# Butt joint panels



## Trainee neophyte (30 Jun 2019)

I freely admit that I have been a bit of a Muppet, and now throw myself on the good graces of the forum.

I am replacing the awful bathroom cabinet that sits under (and pretends to support) the basin in my otherwise fabulous bathroom. It is the only bit of MDF in the house, and I have always despised it. So, being the numpty that I am, I thought I would just replicate the cabinet, only using raised panels made from pine instead of the horrible MDF.

The panels (my first, by the way) look pretty much like real raised panels, and I am inordinately proud of them (even though they wouldn't pass muster in a real shop, but these are my first attempt at what I consider to be "proper" joinery.

However, here's the rub - how in hell do I attach the panels to the base, and back? I didn't make any frame, because I am copying the dimensions of the little MDF cabinet, so these panels need to butt up against each other, as the MDF ones do. The panels are stile & rail 19mm thick, 750mm tall and about 300mm wide, one on each side. The front will be two raised panel doors, total width 600mm, each hanging off one of the side panels; the back is a bit weird because it has to have space for the plumbing, so will be a around 400mm high with another stretcher (is that the right term?) above it, and no top, because the basin sits on top of it.

I have used what appears to be scaffold planks as stock (it's all I can get here in sunny Greece), but they plane up nicely, and glue up into panels etc - it's all going swimmingly well, and I'm about €10 down in costs, or €20 if you include the spares I now have, that weren't quite as anticipated, if you know what I mean :lol: If nothing else, I have learned how to make passable raised panels on the table saw, and I can use them for doors on something else if necessary. Quite what, I have no idea, but something will need some doors one day....

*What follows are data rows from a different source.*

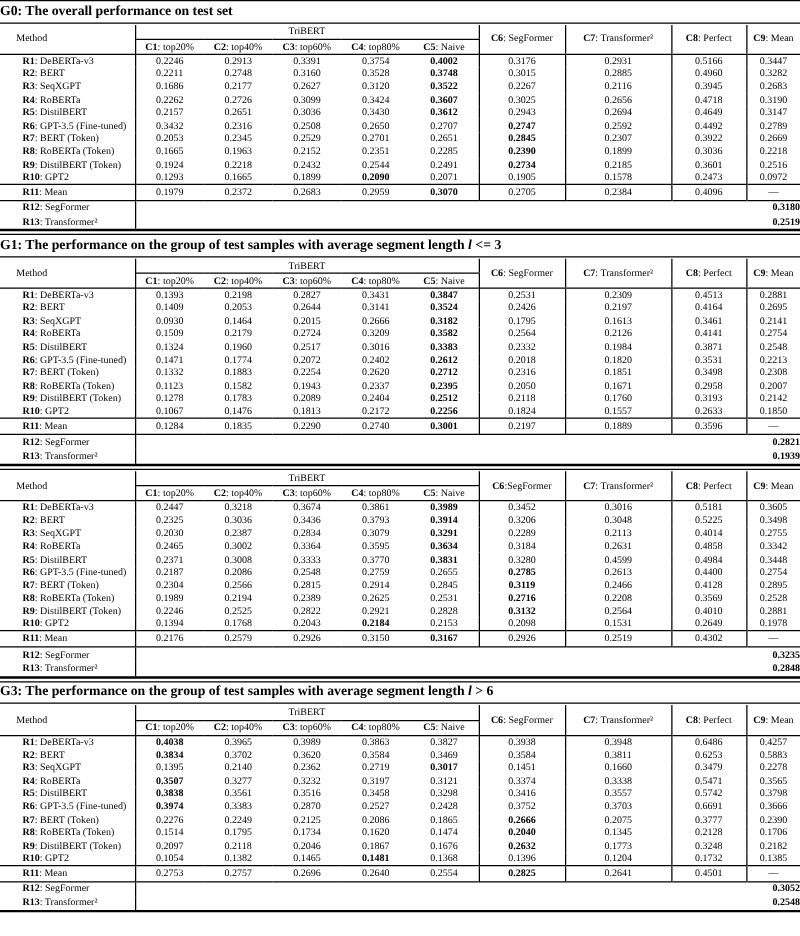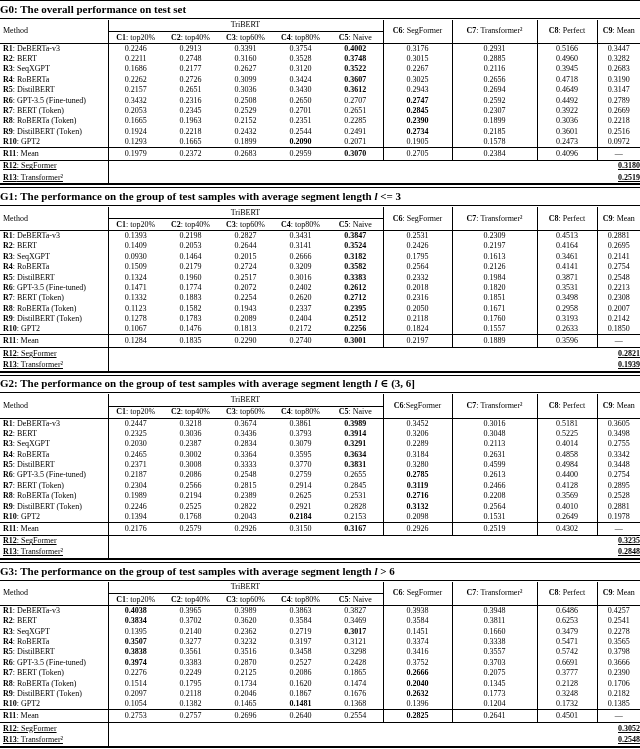--- a/index.html
+++ b/index.html
@@ -37,37 +37,37 @@
     line-height: 1;
     padding: 0;
     font-weight: normal;
     white-space: nowrap;
     overflow: hidden;
   }
   thead th { height: 12px; text-align: center; vertical-align: middle; }
   .hb { border-bottom: 1px solid #000; }
   .th-method {
     text-align: left;
-    padding-left: 3px;
+    padding-left: 13px;
     border-right: 1px solid #000;
   }
   .tribert { border-bottom: 1px solid #000; text-align: center; }
   .vl { border-left: 1px solid #000; }
   td.method {
     text-align: left;
-    padding-left: 3px;
+    padding-left: 18px;
     border-right: 1px solid #000;
     height: 10.4px;
     vertical-align: middle;
   }
   td.num { text-align: center; height: 10.4px; vertical-align: middle; }
   .b { font-weight: bold; }
   tr.rmean td { border-top: 1px solid #000; height: 13px; }
   tr.rseg td { border-top: 1px solid #000; }
-  tr.rx td { height: 11.5px; vertical-align: middle; text-decoration: underline; }
+  tr.rx td { height: 11.5px; vertical-align: middle; }
   td.spanval { text-align: right; }
 </style>
 </head>
 <body>
 
 <div class="page">
 
   <div class="section">
     <div class="sec-title"><span>G0: The overall performance on test set</span><span class="mvar"></span><span></span></div>
     <table>
@@ -416,21 +416,20 @@
           </tr>
           <tr class="rx">
             <td class="method"><span class="b">R13</span><span>: Transformer²</span></td>
             <td class="spanval b" colspan="9">0.1939</td>
           </tr>
         </tbody>
     </table>
   </div>
 
   <div class="section">
-    <div class="sec-title"><span>G2: The performance on the group of test samples with average segment length </span><span class="mvar">l</span><span> ∈ (3, 6]</span></div>
     <table>
       <colgroup>
           <col style="width:108px">
           <col style="width:55px">
           <col style="width:55px">
           <col style="width:55px">
           <col style="width:55px">
           <col style="width:55px">
           <col style="width:69px">
           <col style="width:85px">
@@ -647,21 +646,21 @@
           <tr>
             <td class="method"><span class="b">R2</span><span>: BERT</span></td>
             <td class="num b">0.3834</td>
             <td class="num">0.3702</td>
             <td class="num">0.3620</td>
             <td class="num">0.3584</td>
             <td class="num">0.3469</td>
             <td class="num vl">0.3584</td>
             <td class="num vl">0.3811</td>
             <td class="num vl">0.6253</td>
-            <td class="num vl">0.2541</td>
+            <td class="num vl">0.5883</td>
           </tr>
           <tr>
             <td class="method"><span class="b">R3</span><span>: SeqXGPT</span></td>
             <td class="num">0.1395</td>
             <td class="num">0.2140</td>
             <td class="num">0.2362</td>
             <td class="num">0.2719</td>
             <td class="num b">0.3017</td>
             <td class="num vl">0.1451</td>
             <td class="num vl">0.1660</td>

My thoughts were dowels (which I would have to make as I can't find any locally), loose tenons (ditto, no festool thingamajig), or a spline. It seems to me that dowels are just skinny loose tenons, or loose tenons are fat dowels, although I know that dowels are frowned upon, yet loose tenons are the best thing since sliced bread.

Do I need to start again, with a proper frame for the cabinet? Can it be done properly as is? Am I, as it would appear, a Muppet?

Available tools: table saw, router, router table -sort of (but only the one router), drill press (Lidl special, still in its box), clever drill bits that claim to make dowels, although never used in anger, an assortment of not sharp hand tools, pocket hole jig, although I would rather not.

Apologies for being a numpty.

A view of the evil MDF cabinet here below, if allowed...


----------



## MikeG. (30 Jun 2019)

By panels, do you mean you've made a complete door, but without a frame? Perhaps a few more photos might help, especially a photo of what you have made.


----------



## Jacob (30 Jun 2019)

Best way to find out about trad joinery is to have a good look at some trad joinery. Much easier than trying to spirit up details from the back of your mind, from stuff you never really looked at in the first place.
Even better if you have to mend, scrap, or otherwise take something apart.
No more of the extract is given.